2.) What is the Best Way to Build those relationships?  This question gives everyone a guideline and handrail to hold to and keep us directed as we work through the rest of the social media strategy process. Is it through insincerity?  Is it by being guarded and defensive?  Is it through telling too much or too little? Once you’ve identified the key relationships, simply have a discussion as a team about the best way to strengthen them.  Use experience from your own life about how your relationship was strengthened with organizations you patronize. Not every relationship needs to be at the same level, but discussing what principles impact the development of those relationships will put everyone on the same philosophical page about relationship building. 

3.) What Information, Exchanges, Experiences and Conversations need to take place in order for those relationships to foster? This is where you begin to design the messages or content from a high level.  Don’t wait for the moment to come later to have this discussion – get it out there on paper right now.  Let everyone look at it.  This will begin to tell you about your side of the relationship and how you can step up to the plate as individuals and as an organization.

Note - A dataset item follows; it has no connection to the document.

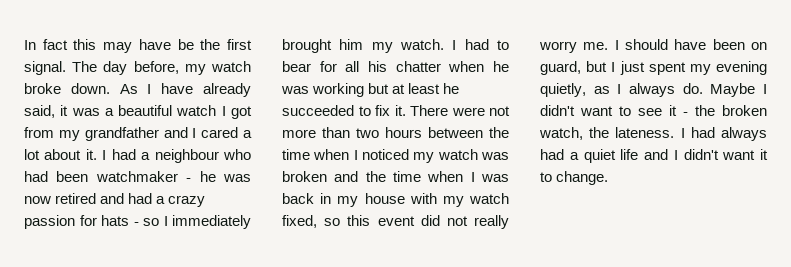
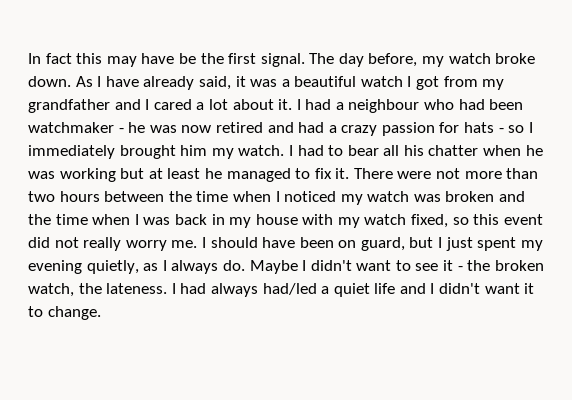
- I had to bear for all his chatter when he was working but at least he succeeded to fix it.
+ I had to bear all his chatter when he was working but at least he managed to fix it.
- I had always had a quiet life and I didn't want it to change.
+ I had always had/led a quiet life and I didn't want it to change.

  4.) How are we going to communicate with them to Best Facilitate it all? As you can tell, we haven’t even talked about social media at this point. This last question leaves us with the need to get clear on our communications strategy and planning ; social media, now that’s merely a channel for socializing your messages, a means for enabling your communications plan to be to actually communicate, from sending messages to receiving feedback.

Once you have a communications strategy, articulated and aligned, then you have the groundwork for clearly seeing the opportunities that social media can play in communication with your various stakeholder groups.

“Yeah, yeah, yeah, what about the cool stuff – the facebook, twitter, digg, YouTube?” 

Again, don’t get caught up in the channels (or ‘means’) that the relationships (or ‘ends’) utilize.  Plan those channels just as you would any other. There is no quicker way to kill your brand than to whip out a social media strategy, open all channels of online social networking, and then find you’ve created a monster. Communications in web-based, open social circles can be like a prairie fire: a small spark can quickly rage uncontrolled, traveling faster than you can mobilize resources to contain it.  You put a message out there with one intent, and it can be quickly picked up and perceived as another, blown across a vast area, too fast for you to control it.  That said, don’t be afraid – be bold, be willing to be transparent and foster visionary leadership.